Defender attack surface reduction is one of the fastest ways I reduce attacker options on Windows endpoints. For defense contractors working toward CMMC Level 2, that matters because phishing, macros, scripts, and living-off-the-land tools still drive a large share of endpoint risk. I treat ASR as a hardening layer, not a magic switch. When I deploy it well, I get stronger malicious code prevention, tighter least functionality, and clean secure configuration evidence.
Where Defender ASR supports CMMC Level 2
When I map ASR to CMMC Level 2, I focus on behavior control. These rules do not replace patching, endpoint detection, access control, or user training. Still, they cut off the moves attackers depend on after a bad email or a risky download. Microsoft’s ASR overview and rules reference are the two sources I check first when I build or review policy.

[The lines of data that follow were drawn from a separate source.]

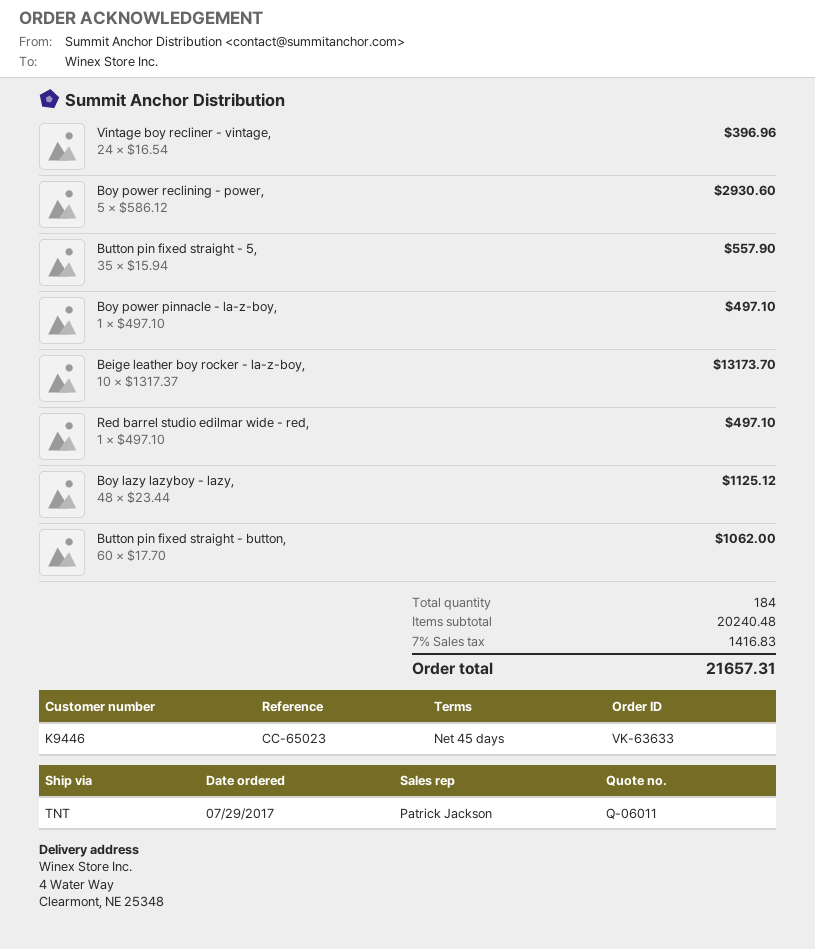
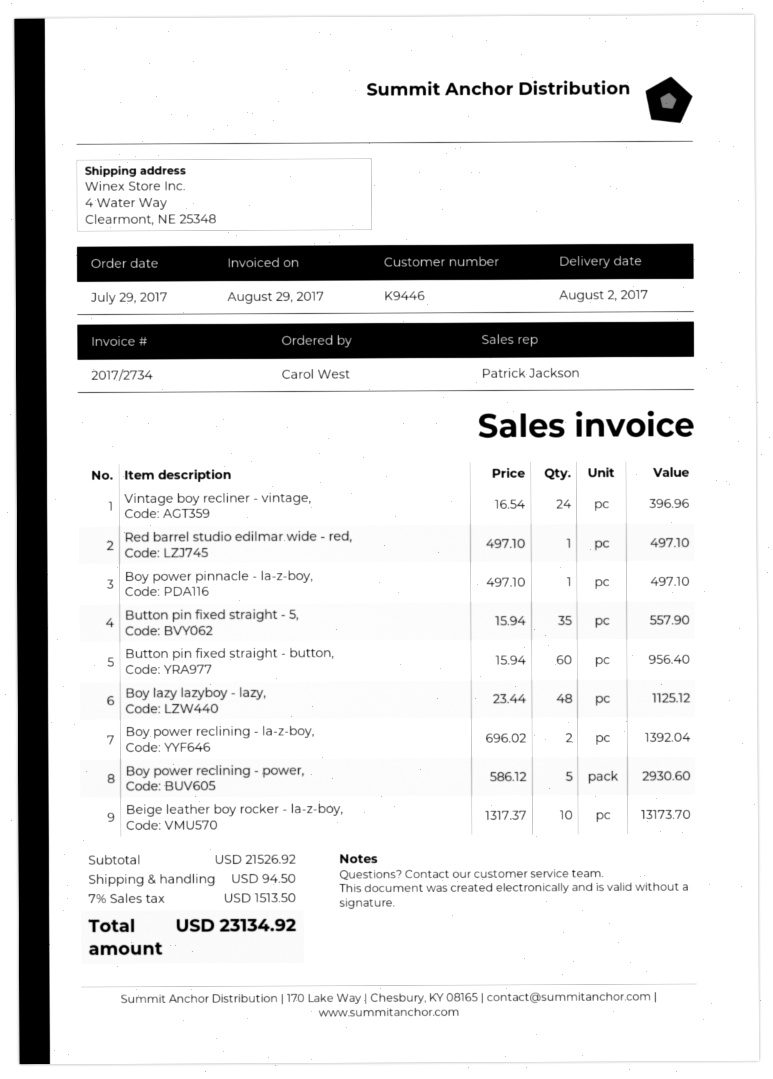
Button pin fixed straight - button,: 60 x 17.70 = 1062.00 -> 60 x 15.94 = 956.40
Boy power reclining - la-z-boy,: none -> 2 x 696.02 = 1392.04
subtotal: 20240.48 -> 21526.92
shipping: none -> 94.50
tax: 7% = 1416.83 -> 7% = 1513.50
total: 21657.31 -> 23134.92

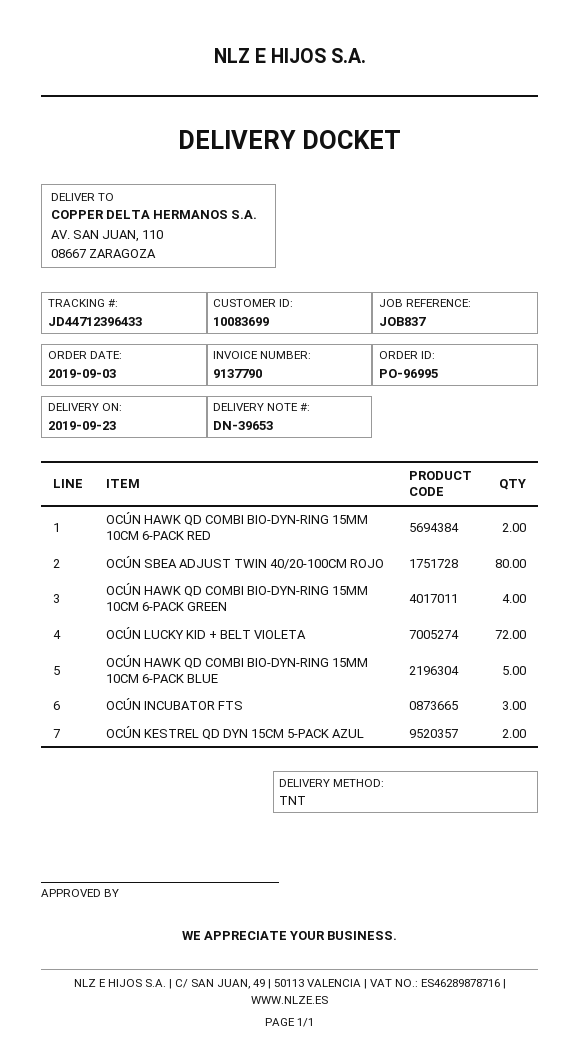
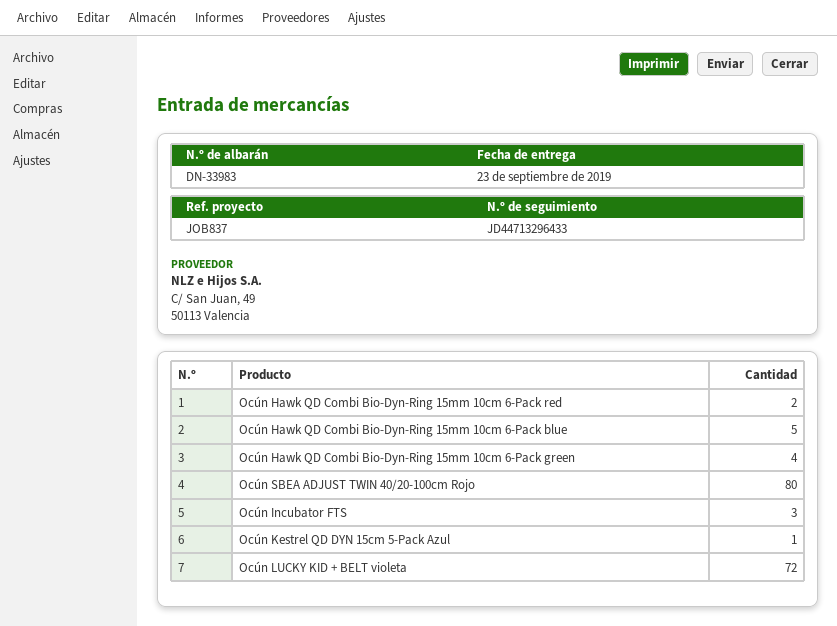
delivery note number: DN-39653 -> DN-33983
tracking number: JD44712396433 -> JD44713296433
OCÚN KESTREL QD DYN 15CM 5-PACK AZUL: 2 -> 1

Rules that stop Office child processes, script-launched payloads, and WMI persistence support malicious code prevention. Rules that block code injection or unknown executables support least functionality, because users and apps rarely need those actions for normal work. Central rollout through Microsoft Intune or Group Policy supports secure configuration, because the settings are defined, repeatable, and enforced at scale.

This is the starter set I use on most defense contractor endpoints.
| Rule | Why I prioritize it | Starting mode |
|---|---|---|
| Block Office apps from creating child processes | Stops macro-driven launches of cmd, PowerShell, and other tools | Block |
| Block Office apps from creating executable content | Prevents documents from dropping payloads | Block |
| Block JavaScript or VBScript from launching downloaded executables | Cuts common script-based malware chains | Block |
| Block persistence through WMI event subscription | Disrupts stealthy footholds | Audit, then Block |
| Block executables unless they meet reputation or trust criteria | Strong control, but line-of-business apps need testing | Audit |
In practice, the Office and script rules give me the fastest win. They also produce clear evidence that Defender attack surface reduction is reducing real risk on managed endpoints.
Audit before block, then enforce with Intune or Group Policy
I don’t flip every rule to Block on day one. Audit mode records what would have been blocked. Block mode stops the action. Some ASR rules also support Warn, but I use Warn only as a short bridge for user-heavy groups. For CMMC work, audit first and block after review is the cleaner path.

My rollout is simple. First, I run audit for 7 to 14 days on a representative group. Then I review events in the Microsoft Defender portal, looking at parent process, file path, signer, user, and repeat count. If a business app trips a rule, I test the workflow before I create any exclusion. A rushed exclusion list turns a strong control into paperwork.
For cloud-managed fleets, I set policy in Intune. For traditional domain-joined systems, I use Group Policy. In hybrid environments, Defender gives me visibility and reporting, while Intune or GPO stays the policy authority. Microsoft’s deployment plan and operational guidance match this staged approach well.
After that, I move a pilot group to Block, then widen scope by role or business unit. Finance, engineering, and program teams usually surface the toughest cases first. That gives me stronger Endpoint Security and better Device Hardening without breaking daily work.
How I document ASR for assessors, and where it fits in the bigger program
For CMMC, I document ASR like any other security control. I never claim it makes an organization compliant by itself.
ASR can be strong evidence of enforcement, but it is still one layer inside a broader CMMC program.
I keep three types of evidence ready for review:
- Policy proof: Intune profile exports or GPO screenshots that show each rule, its mode, and the targeted device groups.
- Operational proof: Defender portal screenshots, reports, or event samples that show devices received policy and logged ASR activity.
- Exception proof: A short register with the excluded file or process, business reason, approver, review date, and planned re-check.
I also save change tickets, pilot dates, and notes from impact testing. That matters because assessors want to see that the control is managed, not just switched on.
This work also fits a wider service model. In my Small Business IT practice, ASR often sits beside Cloud Infrastructure, Office 365 Migration, and Cloud Management projects. The same planning supports Secure Cloud Architecture, Infrastructure Optimization, and Business Continuity & Security. For MSPs providing Cybersecurity Services, Technology Consulting, and Managed IT for Small Business, ASR becomes a repeatable control inside a practical IT Strategy for SMBs.
A strong Business Technology Partner should fold ASR into Tailored Technology Services, not sell it as a one-off fix. That applies to firms modernizing Data Center Technology, pursuing Digital Transformation, or supporting Windows-based back-office systems tied to Restaurant POS Support and Kitchen Technology Solutions. In other words, Innovative IT Solutions still need plain rules, clean evidence, and steady operations.
If I need a practical place to raise security for CMMC Level 2, I start with the behaviors attackers abuse most. Defender ASR gives me a measurable way to reduce that risk, validate impact in audit mode, and then enforce with confidence. Keep the scope tight, document every exception, and treat ASR as one part of a larger control set. That is how Defender attack surface reduction turns from a setting into defensible evidence.